▸ Task details: A faithful retyping of every entry below is wanted, with images left out.

▸ Data extracts:
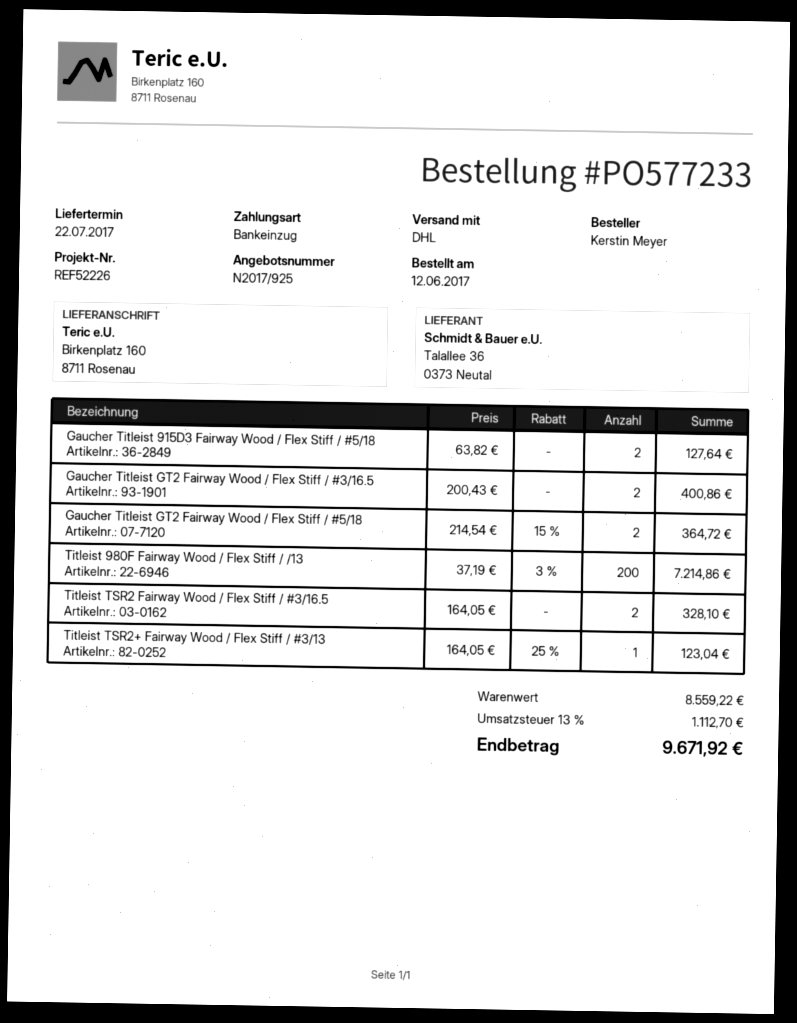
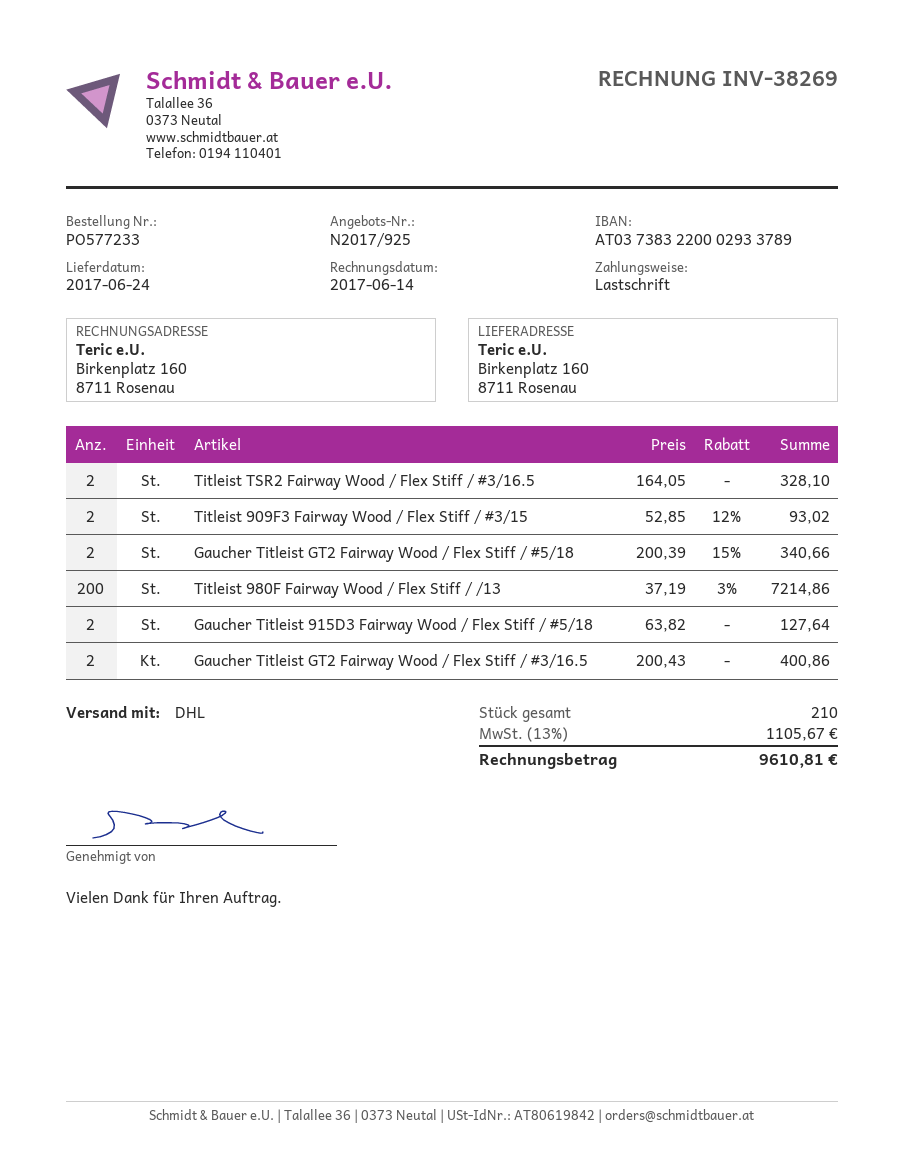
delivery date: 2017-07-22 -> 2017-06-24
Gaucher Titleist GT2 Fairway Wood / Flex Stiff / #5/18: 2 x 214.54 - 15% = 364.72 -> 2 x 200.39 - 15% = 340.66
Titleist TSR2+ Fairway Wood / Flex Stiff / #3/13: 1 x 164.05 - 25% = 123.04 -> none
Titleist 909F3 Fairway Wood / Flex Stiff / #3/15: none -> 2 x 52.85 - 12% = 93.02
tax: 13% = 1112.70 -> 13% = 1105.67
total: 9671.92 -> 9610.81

▸ Expected output:
delivery date: 2017-07-22 -> 2017-06-24
Gaucher Titleist GT2 Fairway Wood / Flex Stiff / #5/18: 2 x 214.54 - 15% = 364.72 -> 2 x 200.39 - 15% = 340.66
Titleist TSR2+ Fairway Wood / Flex Stiff / #3/13: 1 x 164.05 - 25% = 123.04 -> none
Titleist 909F3 Fairway Wood / Flex Stiff / #3/15: none -> 2 x 52.85 - 12% = 93.02
tax: 13% = 1112.70 -> 13% = 1105.67
total: 9671.92 -> 9610.81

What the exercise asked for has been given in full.